Dihydrogen (ethyl)[4-[4-[ethyl(3-sulphonatobenzyl)]amino]-2'-sulphonatobenzhydrylidene]cyclohexa-2,5-dien-1-ylidene](3-sulphonatobenzyl)ammonium, disodium salt

Administrative data

Link to relevant study record(s)

Description of key information

The substance is taken up by the body after ingestion at a very low extent and only after high doses (eg 1900 mg/kg bw) as indicated by green coloration of the urine of experimental animals in the acute toxicity study (BASF 1982). It is eliminated mainly via the bile and to a lesser extent via the urine. At low doses with 14-C-labelled material, absorption is generally below the limit of detection (Phillips, 1980 and Brown 1980).
High oral doses cause diarrhea as the presence of an ionic, water soluble substance results in water retention in the large intestine.

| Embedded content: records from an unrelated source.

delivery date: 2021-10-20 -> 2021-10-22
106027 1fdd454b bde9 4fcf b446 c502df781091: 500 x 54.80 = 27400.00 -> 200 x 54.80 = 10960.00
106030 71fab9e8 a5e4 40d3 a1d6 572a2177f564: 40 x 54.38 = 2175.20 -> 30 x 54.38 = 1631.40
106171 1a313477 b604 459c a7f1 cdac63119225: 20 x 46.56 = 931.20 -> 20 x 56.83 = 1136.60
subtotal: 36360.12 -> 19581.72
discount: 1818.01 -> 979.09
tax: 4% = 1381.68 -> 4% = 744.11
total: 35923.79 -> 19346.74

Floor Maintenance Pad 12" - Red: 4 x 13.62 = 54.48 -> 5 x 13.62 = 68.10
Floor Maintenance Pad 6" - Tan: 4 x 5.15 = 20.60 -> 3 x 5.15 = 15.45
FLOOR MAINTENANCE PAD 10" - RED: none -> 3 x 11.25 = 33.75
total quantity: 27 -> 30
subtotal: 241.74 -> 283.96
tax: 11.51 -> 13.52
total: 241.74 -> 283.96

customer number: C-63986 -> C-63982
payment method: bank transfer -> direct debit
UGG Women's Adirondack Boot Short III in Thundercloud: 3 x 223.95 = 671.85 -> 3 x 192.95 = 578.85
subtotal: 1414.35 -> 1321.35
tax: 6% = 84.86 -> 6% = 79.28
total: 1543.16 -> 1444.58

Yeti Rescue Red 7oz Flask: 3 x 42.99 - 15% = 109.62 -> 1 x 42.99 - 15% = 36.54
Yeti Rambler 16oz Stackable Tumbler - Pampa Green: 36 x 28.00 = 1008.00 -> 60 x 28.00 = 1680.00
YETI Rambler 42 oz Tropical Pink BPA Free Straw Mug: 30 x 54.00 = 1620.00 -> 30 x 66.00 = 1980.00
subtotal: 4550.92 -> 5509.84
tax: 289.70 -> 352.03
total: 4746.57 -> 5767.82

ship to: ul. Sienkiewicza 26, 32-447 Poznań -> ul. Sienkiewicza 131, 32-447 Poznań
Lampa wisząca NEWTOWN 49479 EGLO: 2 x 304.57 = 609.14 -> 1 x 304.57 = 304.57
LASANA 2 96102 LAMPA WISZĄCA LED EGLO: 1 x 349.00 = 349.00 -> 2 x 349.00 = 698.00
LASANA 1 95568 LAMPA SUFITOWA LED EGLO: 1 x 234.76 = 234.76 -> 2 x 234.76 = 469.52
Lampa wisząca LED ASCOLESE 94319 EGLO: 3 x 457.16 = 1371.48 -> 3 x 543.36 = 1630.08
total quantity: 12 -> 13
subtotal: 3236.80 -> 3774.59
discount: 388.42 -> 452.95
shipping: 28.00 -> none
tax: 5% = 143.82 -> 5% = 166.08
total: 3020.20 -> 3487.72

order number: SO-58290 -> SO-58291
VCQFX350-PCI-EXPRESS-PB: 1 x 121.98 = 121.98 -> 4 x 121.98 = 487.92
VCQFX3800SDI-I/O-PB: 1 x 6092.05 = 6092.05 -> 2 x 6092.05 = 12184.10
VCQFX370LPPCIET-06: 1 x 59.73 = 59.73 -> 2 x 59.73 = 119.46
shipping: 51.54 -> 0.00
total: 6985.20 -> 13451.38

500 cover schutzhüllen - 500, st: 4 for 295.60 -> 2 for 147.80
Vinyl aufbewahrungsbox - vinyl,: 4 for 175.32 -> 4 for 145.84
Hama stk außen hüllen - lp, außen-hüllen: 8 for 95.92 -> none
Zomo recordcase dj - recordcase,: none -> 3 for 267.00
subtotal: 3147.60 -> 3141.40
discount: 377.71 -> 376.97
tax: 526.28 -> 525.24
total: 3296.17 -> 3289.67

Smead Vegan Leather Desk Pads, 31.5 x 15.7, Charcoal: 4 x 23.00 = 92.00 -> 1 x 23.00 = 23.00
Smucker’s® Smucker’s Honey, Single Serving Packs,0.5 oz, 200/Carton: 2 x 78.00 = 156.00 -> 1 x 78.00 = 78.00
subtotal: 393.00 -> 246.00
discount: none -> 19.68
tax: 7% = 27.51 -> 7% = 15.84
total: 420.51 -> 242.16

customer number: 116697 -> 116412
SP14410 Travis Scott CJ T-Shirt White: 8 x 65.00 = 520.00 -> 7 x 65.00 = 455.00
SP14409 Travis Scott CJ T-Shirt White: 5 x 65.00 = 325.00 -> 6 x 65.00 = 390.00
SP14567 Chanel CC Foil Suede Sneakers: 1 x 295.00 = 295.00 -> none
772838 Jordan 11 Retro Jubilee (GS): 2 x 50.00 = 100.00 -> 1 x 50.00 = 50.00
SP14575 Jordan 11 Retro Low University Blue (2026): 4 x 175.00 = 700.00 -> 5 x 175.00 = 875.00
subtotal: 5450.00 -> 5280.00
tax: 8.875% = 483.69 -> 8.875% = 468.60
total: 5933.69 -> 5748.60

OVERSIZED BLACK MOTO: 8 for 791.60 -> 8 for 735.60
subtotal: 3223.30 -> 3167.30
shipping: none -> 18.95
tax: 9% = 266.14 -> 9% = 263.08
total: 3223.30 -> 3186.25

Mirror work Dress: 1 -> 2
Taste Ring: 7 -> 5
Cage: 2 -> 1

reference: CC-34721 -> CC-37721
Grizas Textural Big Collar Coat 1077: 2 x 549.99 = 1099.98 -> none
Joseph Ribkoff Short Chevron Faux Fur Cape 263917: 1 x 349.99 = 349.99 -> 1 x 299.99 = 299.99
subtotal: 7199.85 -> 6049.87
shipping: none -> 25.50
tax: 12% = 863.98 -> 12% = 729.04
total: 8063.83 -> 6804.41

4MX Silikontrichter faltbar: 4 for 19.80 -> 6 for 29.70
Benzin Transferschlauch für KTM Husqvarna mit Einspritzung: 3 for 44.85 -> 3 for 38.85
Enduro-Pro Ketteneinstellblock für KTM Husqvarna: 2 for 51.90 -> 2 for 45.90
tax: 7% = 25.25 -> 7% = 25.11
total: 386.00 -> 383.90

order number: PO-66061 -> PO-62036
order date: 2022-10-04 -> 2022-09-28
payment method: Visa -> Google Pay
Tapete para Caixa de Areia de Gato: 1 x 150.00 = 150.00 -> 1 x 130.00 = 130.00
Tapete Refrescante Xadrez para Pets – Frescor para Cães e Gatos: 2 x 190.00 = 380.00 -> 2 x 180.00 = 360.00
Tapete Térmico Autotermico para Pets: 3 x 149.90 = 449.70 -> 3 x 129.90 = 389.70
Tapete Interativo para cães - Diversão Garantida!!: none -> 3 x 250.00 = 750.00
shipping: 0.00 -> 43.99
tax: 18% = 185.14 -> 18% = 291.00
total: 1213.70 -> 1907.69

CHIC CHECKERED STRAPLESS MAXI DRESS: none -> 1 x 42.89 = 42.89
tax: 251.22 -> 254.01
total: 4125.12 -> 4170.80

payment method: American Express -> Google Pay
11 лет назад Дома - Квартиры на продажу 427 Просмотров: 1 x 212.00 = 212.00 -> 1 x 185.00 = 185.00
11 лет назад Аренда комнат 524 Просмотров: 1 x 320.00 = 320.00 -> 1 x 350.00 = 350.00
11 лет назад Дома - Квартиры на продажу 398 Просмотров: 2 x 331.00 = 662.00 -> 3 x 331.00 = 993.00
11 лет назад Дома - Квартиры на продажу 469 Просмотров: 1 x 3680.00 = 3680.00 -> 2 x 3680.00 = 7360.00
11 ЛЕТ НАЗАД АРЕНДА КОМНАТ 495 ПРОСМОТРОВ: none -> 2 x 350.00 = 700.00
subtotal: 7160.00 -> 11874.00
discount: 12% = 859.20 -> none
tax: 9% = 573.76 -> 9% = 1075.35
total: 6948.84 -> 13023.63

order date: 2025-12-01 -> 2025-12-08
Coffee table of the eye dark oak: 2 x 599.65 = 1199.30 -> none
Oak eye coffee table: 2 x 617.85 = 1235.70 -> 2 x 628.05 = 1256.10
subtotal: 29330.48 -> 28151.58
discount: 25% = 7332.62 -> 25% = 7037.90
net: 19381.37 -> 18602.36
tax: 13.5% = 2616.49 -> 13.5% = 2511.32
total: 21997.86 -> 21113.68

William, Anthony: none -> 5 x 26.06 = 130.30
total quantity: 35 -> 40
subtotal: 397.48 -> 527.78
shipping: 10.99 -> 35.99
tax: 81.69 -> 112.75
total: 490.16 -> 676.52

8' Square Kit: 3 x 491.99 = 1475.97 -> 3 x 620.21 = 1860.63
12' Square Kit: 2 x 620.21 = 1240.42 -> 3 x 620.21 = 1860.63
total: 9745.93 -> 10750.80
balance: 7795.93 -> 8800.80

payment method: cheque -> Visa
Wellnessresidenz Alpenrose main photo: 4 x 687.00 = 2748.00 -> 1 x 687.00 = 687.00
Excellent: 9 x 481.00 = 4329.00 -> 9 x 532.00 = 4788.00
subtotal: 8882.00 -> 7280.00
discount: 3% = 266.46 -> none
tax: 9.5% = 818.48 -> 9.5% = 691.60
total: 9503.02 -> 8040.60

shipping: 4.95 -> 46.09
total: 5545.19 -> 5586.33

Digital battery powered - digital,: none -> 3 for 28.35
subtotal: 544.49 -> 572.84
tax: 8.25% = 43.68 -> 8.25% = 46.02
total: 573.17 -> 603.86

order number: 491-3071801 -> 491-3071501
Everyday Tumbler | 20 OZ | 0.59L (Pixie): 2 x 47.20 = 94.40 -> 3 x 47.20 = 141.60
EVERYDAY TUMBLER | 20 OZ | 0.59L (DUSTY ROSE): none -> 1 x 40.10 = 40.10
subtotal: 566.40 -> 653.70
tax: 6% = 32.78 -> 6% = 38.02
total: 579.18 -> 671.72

Key value for chemical safety assessment

Bioaccumulation potential:

no bioaccumulation potential

Additional information

The substance is of high solubility in water (5.9 g/L) and not surface active. Its high molecular weight of 792,8 g/mol and the negative n-octanol/water partition coefficient (log Pow < -4) are not favourable for transfer across biological membranes. The substance is a non-volatile triphenylmethane dye that decomposes prior to melting at temperatures above 250°C. The solubility in octanol was 0.004 mg/L indicating no potential for accumulation in fat.

Intraperitoneal injection in mice resulted in blue coloration of the whole body. Coloration disappeared mainly via the bile, at a later time point also via the urine (Gross et al 1961). Gross et al also observed transient slight urine coloration after oral application of high doses.

Intravenous application resulted in more than 91% elimination via the bile within 4 hours. Within the first 30 minutes, 80% of the colorant were already eliminated (Iga 1971).

In both studies, the substance was analysed via its colour (Absorption at 618 nm). This indicates that the substance is either not metabolized or that metabolites have the intact chromophore.

Studies with 14C-labelled test substance and gavage dosing showed almost complete direct elimination via the feces within 72h; more than 70% were eliminated during the first 24h (Philipps 1980, Brown 1980).

Urinary, faecal and pulmonary excretion of radioactivity after oral administration to bile-duct ligated rats were 2.02, 97.28 and 0.01% of the administered dose, respectively (Brown 1980). Radioactivity recovered from internal organs represented 0.02% of that administered dose. Total recovery of administered radioactivity was 99.38%.

No placental transfer was observed if pregnant rats were dosed by gavage on gestation day 8 (Phillips 1980). Philips et al reported the same results for rats, mice and guinea pigs.